◆ **EXERCISE INPUTS**:
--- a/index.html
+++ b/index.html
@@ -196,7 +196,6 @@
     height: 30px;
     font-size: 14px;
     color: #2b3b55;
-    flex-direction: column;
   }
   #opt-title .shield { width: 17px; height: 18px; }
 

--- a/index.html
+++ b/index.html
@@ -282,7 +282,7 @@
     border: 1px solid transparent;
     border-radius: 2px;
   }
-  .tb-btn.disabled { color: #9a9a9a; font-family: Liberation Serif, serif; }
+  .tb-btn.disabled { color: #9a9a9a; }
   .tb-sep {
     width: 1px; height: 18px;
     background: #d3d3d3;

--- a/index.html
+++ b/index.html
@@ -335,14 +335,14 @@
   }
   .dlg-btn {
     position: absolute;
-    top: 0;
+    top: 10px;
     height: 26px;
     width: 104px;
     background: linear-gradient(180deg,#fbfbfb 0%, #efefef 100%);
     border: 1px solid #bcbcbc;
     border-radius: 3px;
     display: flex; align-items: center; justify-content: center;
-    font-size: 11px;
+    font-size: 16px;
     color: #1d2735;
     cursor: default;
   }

◆ **EXERCISE**:
Go through the records from the first line and copy each one exactly, ending after the line that contains "border: 1px solid transparent;". Give nothing else.

◆ **SOLUTION**:
--- a/index.html
+++ b/index.html
@@ -196,7 +196,6 @@
     height: 30px;
     font-size: 14px;
     color: #2b3b55;
-    flex-direction: column;
   }
   #opt-title .shield { width: 17px; height: 18px; }
 

--- a/index.html
+++ b/index.html
@@ -282,7 +282,7 @@
     border: 1px solid transparent;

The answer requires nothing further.